• **The problem**
Say how many lines of the material below contain the word "public", with no other words.
================
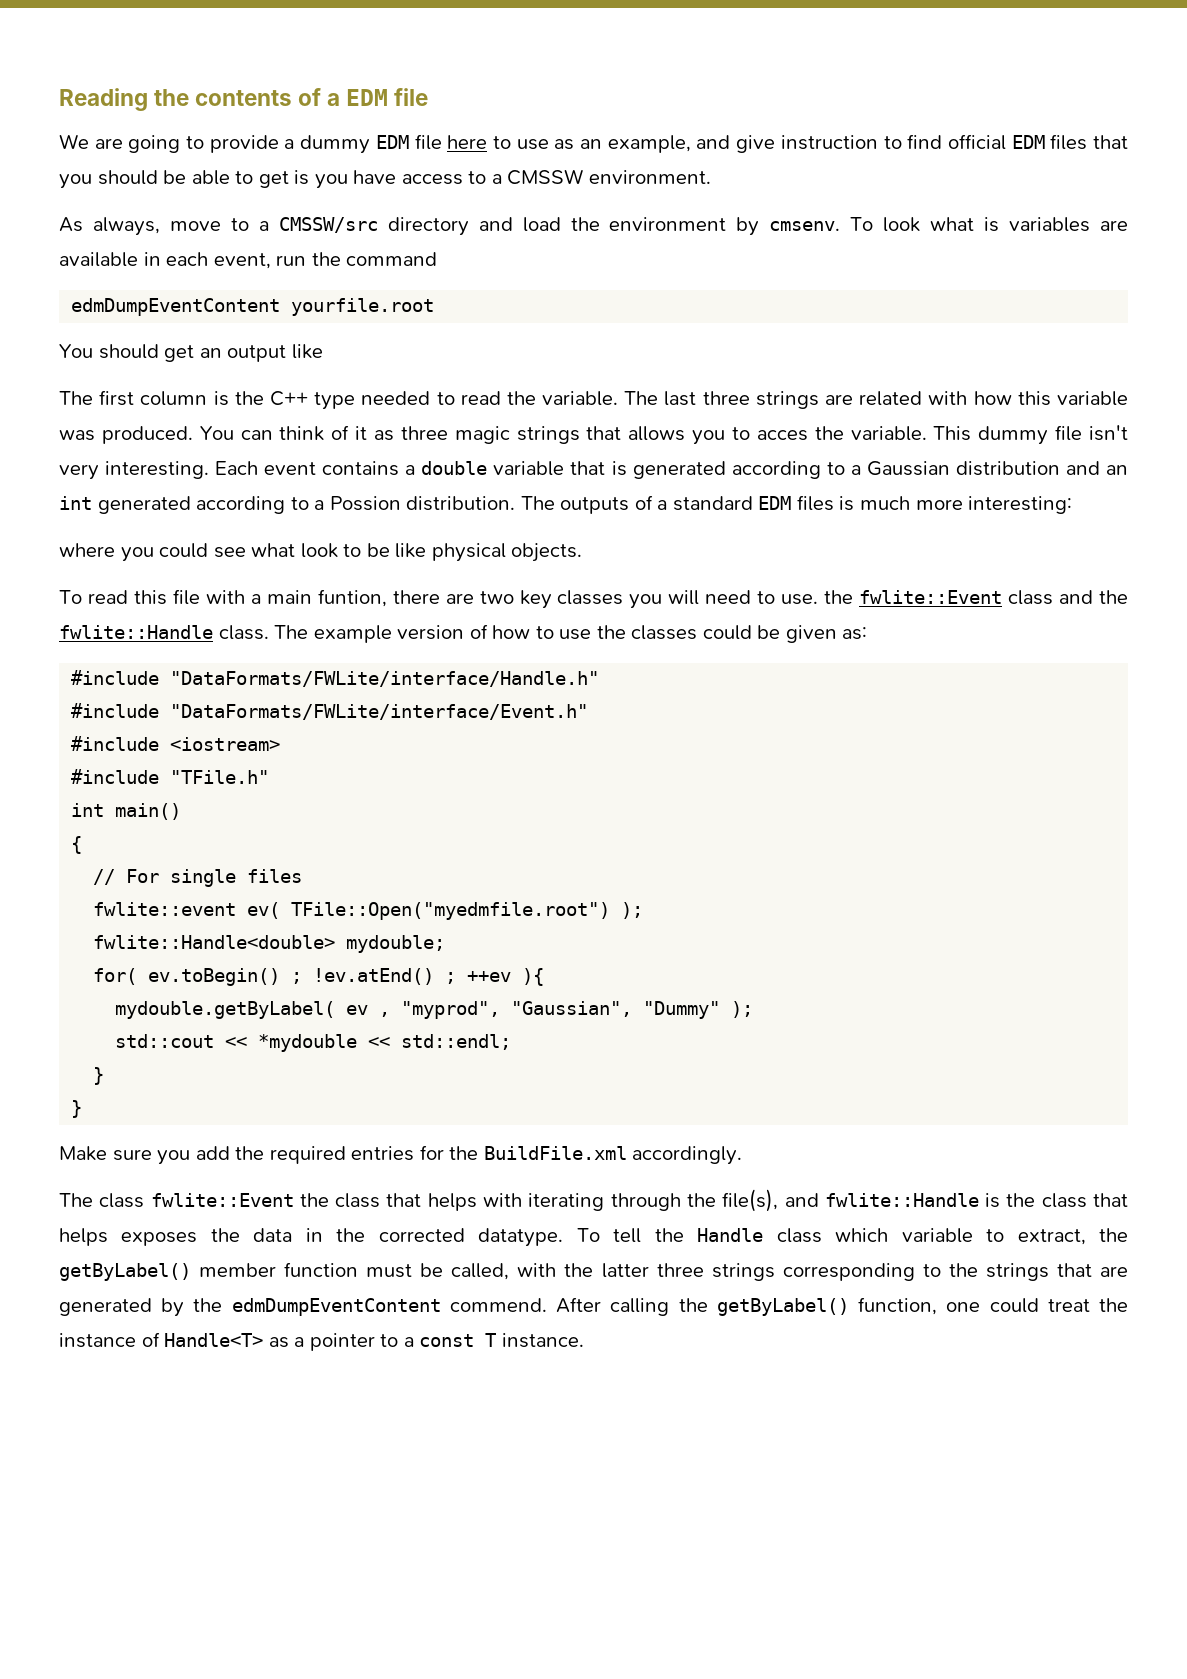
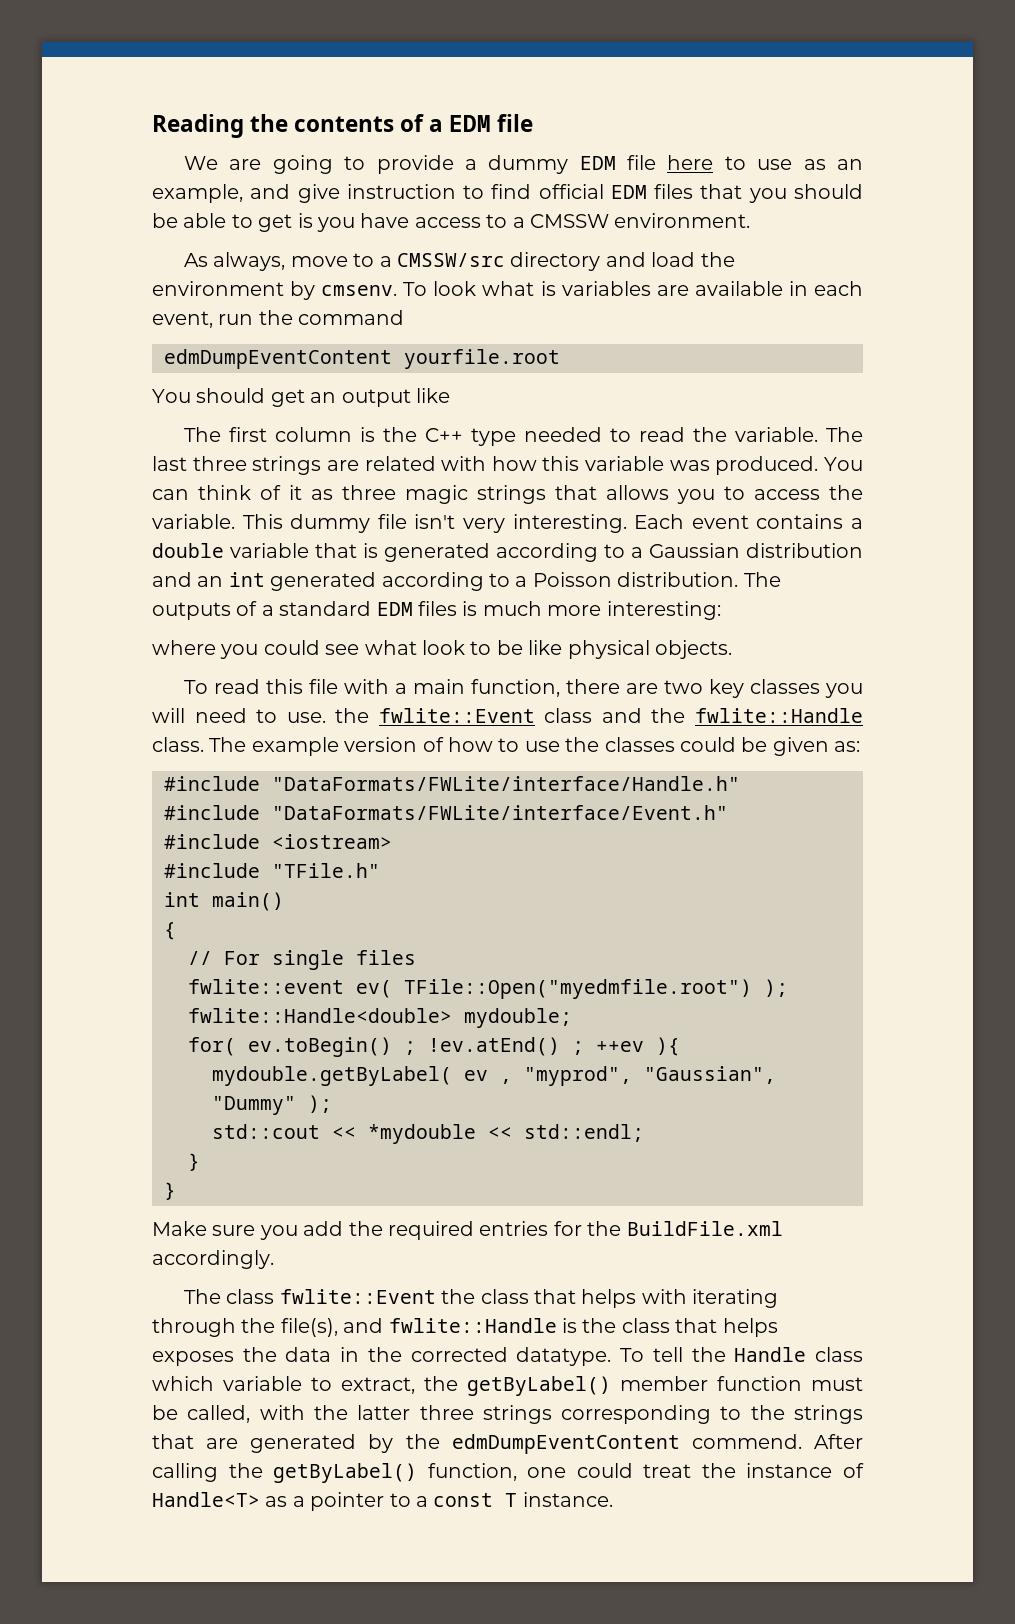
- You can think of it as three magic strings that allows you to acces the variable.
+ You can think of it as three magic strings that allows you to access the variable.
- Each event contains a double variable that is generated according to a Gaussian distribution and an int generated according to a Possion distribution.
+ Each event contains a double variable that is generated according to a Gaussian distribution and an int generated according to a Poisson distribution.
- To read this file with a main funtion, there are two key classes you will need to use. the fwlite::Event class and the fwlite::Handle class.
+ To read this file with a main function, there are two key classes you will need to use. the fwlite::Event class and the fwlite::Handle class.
================
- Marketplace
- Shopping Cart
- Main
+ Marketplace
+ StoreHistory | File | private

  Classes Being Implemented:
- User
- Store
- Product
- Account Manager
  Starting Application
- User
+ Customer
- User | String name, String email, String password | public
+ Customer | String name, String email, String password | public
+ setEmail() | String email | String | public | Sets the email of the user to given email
================
• **Expected answer**
3